No le arriendo la ganancia al camarero. Llevo un cuarto de hora sentado frente a la barra del bar y ya he oído pedir café de unas mil quinientas formas distintas. Los paisanos no somos complicados: cafetín, sólo, con leche y algún tirillas que se desmarca con un americano. Pero lo de la sección femenina es digno de estudio. No hay dos cafés iguales. Una acaba de pedirlo con leche semidesnatada, corto de café, templado, con sacarina y en taza grande. Entra un matrimonio mayor. Él pide uno con leche. Ella, descafeinado de máquina largo de agua, leche fría, azúcar moreno y en vaso. Cuando se lo sirven, rezonga: «Está templado». El marido contesta: «Qué quieres, si lo pides con la leche fría» . «Ya, pero a mi préstame calentín». «¿Por qué no pides la leche caliente?». «Porque no sabe igual. Y no seas meticón». «Vale». Y el esposo se sumerge en el Marca.

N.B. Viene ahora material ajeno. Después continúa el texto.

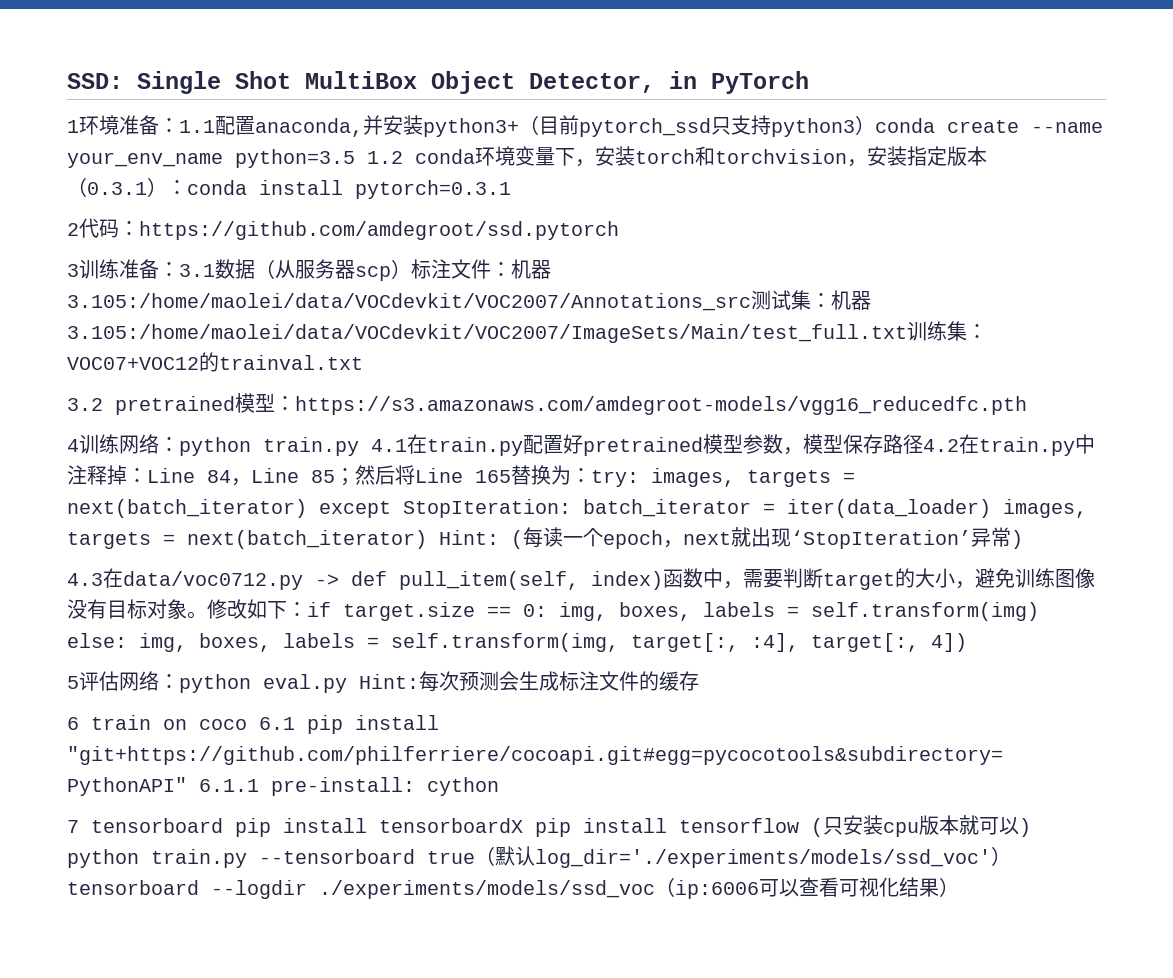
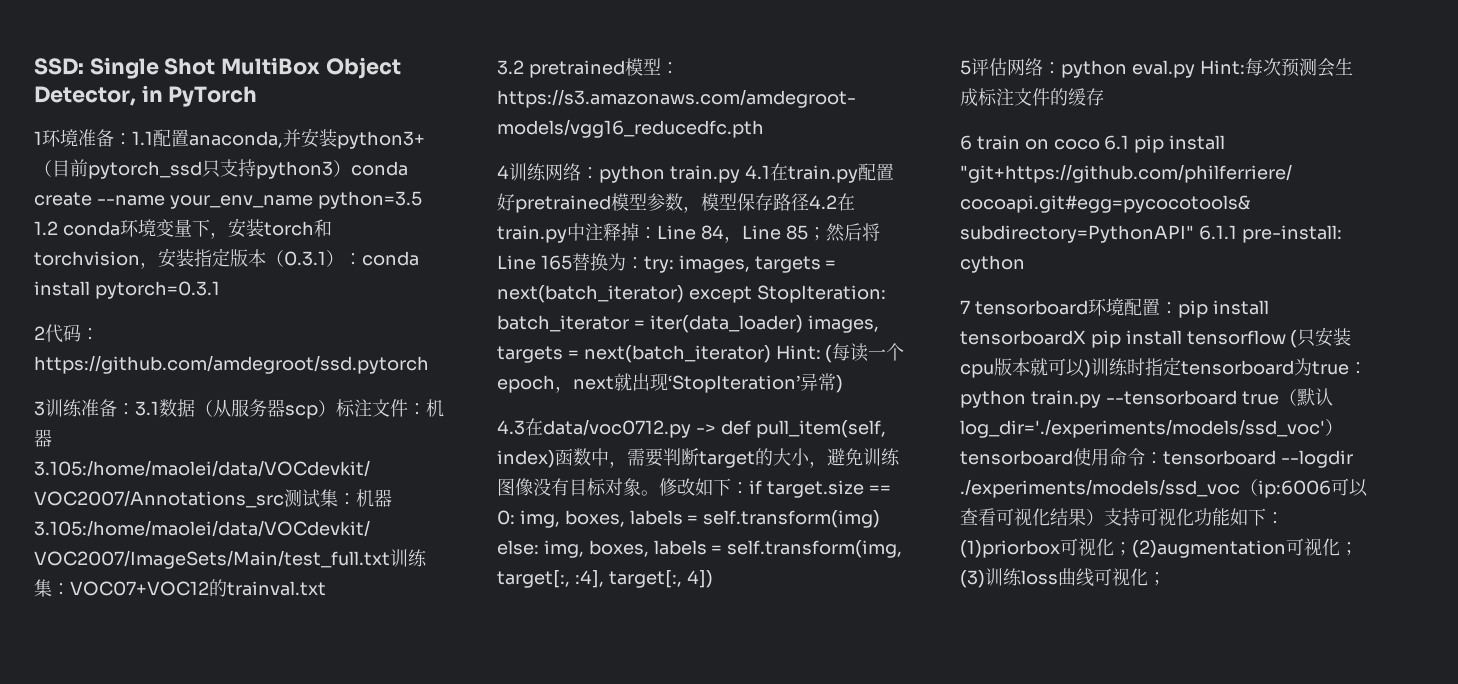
- 7 tensorboard pip install tensorboardX pip install tensorflow (只安装cpu版本就可以) python train.py --tensorboard true（默认log_dir='./experiments/models/ssd_voc'）tensorboard --logdir ./experiments/models/ssd_voc（ip:6006可以查看可视化结果）
+ 7 tensorboard环境配置：pip install tensorboardX pip install tensorflow (只安装cpu版本就可以)训练时指定tensorboard为true：python train.py --tensorboard true（默认log_dir='./experiments/models/ssd_voc'）tensorboard使用命令：tensorboard --logdir ./experiments/models/ssd_voc（ip:6006可以查看可视化结果）支持可视化功能如下：(1)priorbox可视化；(2)augmentation可视化；(3)训练loss曲线可视化；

Alrededor de una de las mesas hay seis muchachas en animada tertulia. Todas fuman, algo de lo más femenino últimamente. Llevan camino de alcanzar la igualdad de sexos en cuanto al cáncer de pulmón, hecho que alguna interpretará como todo un avance social. Pero cada una toma un café distinto. Largos, cortos, en tazas o vasos, ardiendo o a temperatura ambiente, azucarados o edulcorados. No hay uno igual a otro.

Mi cita se retrasa. Ojeo La Nueva España. En la página tres suele escribir un chaval cojonudo. Una señora con el pelo colorado -últimamente es como si regalaran el tinte rojo y, a ciertas edades, llevar la cabeza como el casco de Schumacher no queda muy guapo, que digamos- se acerca a la barra con paso decidido. Pide que le activen la máquina para sacar tabaco (cómo no) y un descafeinado de sobre con sacarina y leche templadita, que tengo prisa.

Por fin llega el cliente. Dejo el periódico y nos saludamos. ¿Qué tomas? Un poleo menta. El camarero asiente y se pone a ello. En vaso alto. Con un chorrito de miel. No me lo pongas muy caliente. Sacarina líquida, por favor. El camarero se deja caer sobre la cafetera.